Arezzo, 7 luglio 2011 - In molti l’hanno chiamata giustizia divisa, come divisa è rimasta per decenni la memoria di Civitella, secondo la felice definizione di Giovanni Contini in un libro che fede epoca sulla strage del 29 giugno 1944. Verrebbe da chiamarla anche giustizia dissociata, perchè giunge a quasi settant’anni dai fatti, quando sono diventati vecchi non sono i figli delle vittime, ma anche i figli dei figli.

E tuttavia, per rispondere a una domanda ormai classica (che giustizia è così?), è meglio una sentenza tanto tardiva che nessuna sentenza. Serve almeno a placare la memoria dei morti, per dirla con Pavese. Sì, perchè questo è un verdetto che vale soprattutto per la storia, per riaffermare che la barbarie di un tempo in cui persino il male era banale non resta senza conseguenze dinanzi al tribunale dell’umanità, che conta un po’ di più dei tribunali degli uomini. Dal punto di vista pratico, invece, gli effetti saranno modesti. Gli ergastoli, salvo sorprese che sarebbero clamorose, sono destinati a rimanere puramente simbolici (e forse è giusto così, che senso ha incarcerare vecchietti, sia pure impuniti e spesso nazisti non pentiti?), i sopravvissuti o gli eredi delle vittime che si sono costituiti parte civile faranno fatica a riscuotere i risarcimenti pesanti che ieri sono stati disposti dal tribunale militare veronese.
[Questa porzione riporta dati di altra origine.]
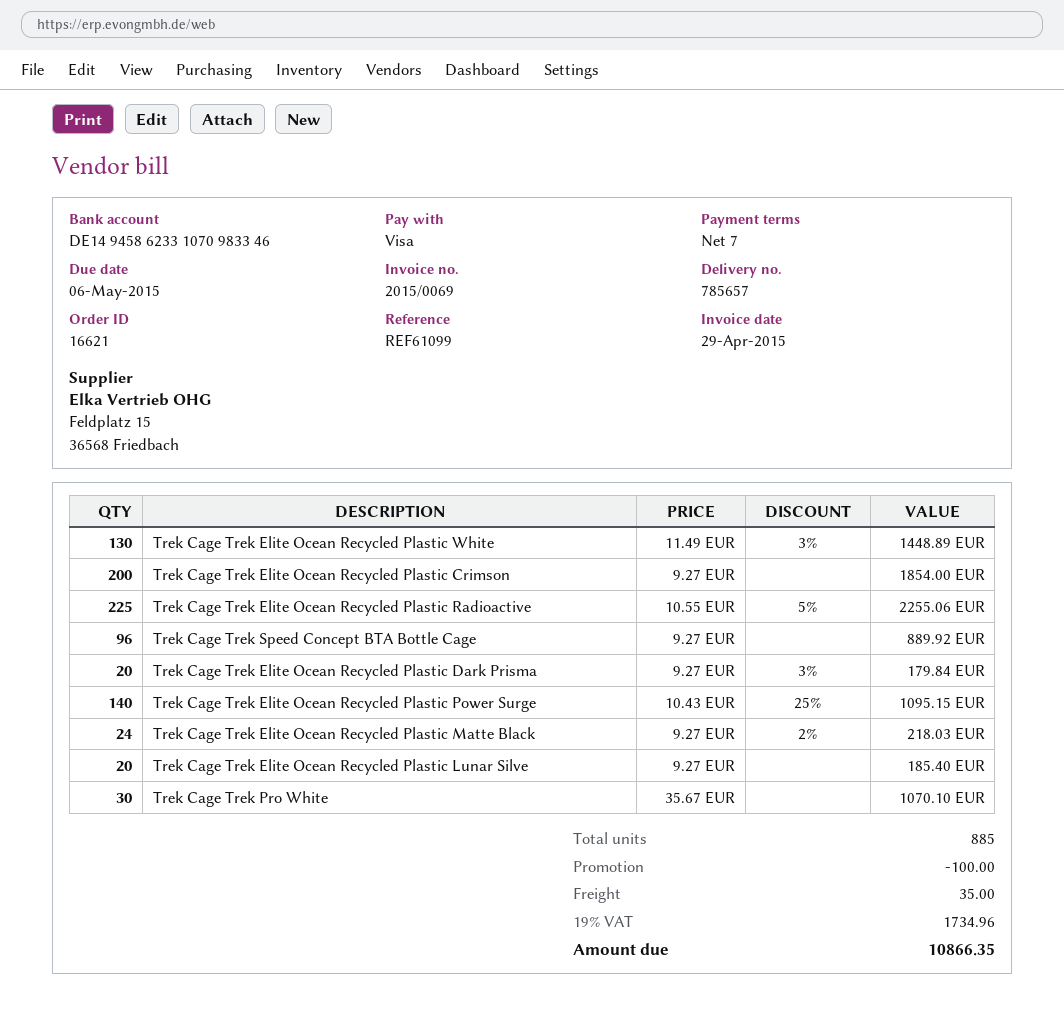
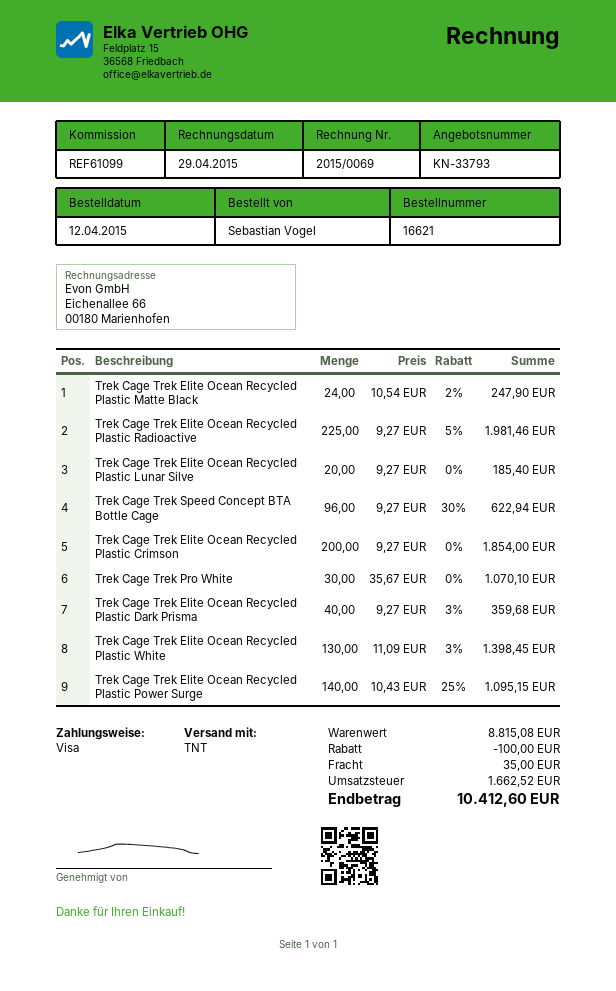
Trek Cage Trek Elite Ocean Recycled Plastic White: 130 x 11.49 - 3% = 1448.89 -> 130 x 11.09 - 3% = 1398.45
Trek Cage Trek Elite Ocean Recycled Plastic Radioactive: 225 x 10.55 - 5% = 2255.06 -> 225 x 9.27 - 5% = 1981.46
Trek Cage Trek Speed Concept BTA Bottle Cage: 96 x 9.27 = 889.92 -> 96 x 9.27 - 30% = 622.94
Trek Cage Trek Elite Ocean Recycled Plastic Dark Prisma: 20 x 9.27 - 3% = 179.84 -> 40 x 9.27 - 3% = 359.68
Trek Cage Trek Elite Ocean Recycled Plastic Matte Black: 24 x 9.27 - 2% = 218.03 -> 24 x 10.54 - 2% = 247.90
tax: 1734.96 -> 1662.52
total: 10866.35 -> 10412.60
Sarà semmai la Germania a farne una questione di principio, ricorrendo ancora una volta contro il verdetto che la condanna quale responsabile civile dei crimini dei soldati di Hitler. Continuità giuridica con il regime nazista che la Repubblica Federale ha sempre rifiutato, se non altro perchè si aprirebbe un fronte sconfinato, visto la scia di sangue e di dolore che le tante «Hermann Goering» della seconda guerra mondiale seminarono in giro per l’Europa.
Un contenzioso aperto, perchè dinanzi alla corte di giustizia dell’Aja giace ancora la questione aperta dai tedeschi sulla condanna per Civitella.

La sentenza dovrebbe arrivare a breve e sarà un primo punto fermo in una battaglia di diritto dalle conseguenze imprevedibili. Nella quale gli avvocati aretini, a cominciare da Roberto Alboni (ma ieri c’erano con Eraldo Stefani anche Roberto e Simone De Fraja) sono stati grandi protagonisti. Come è giusto che sia per quella che è forse la provincia più colpita dai grandi massacri del 1944: Vallucciole appunto, Civitella, di cui è stato appena commemorato l’anniversario, Cavriglia (tutt’ora impunita) e San Polo, dove la giustizia non arrivò perchè prima morirono i presunti colpevoli. Centinaia e centinaia di vittime in pochi mesi, fra aprile e luglio. Lo stigma di un passato che non vuol passare.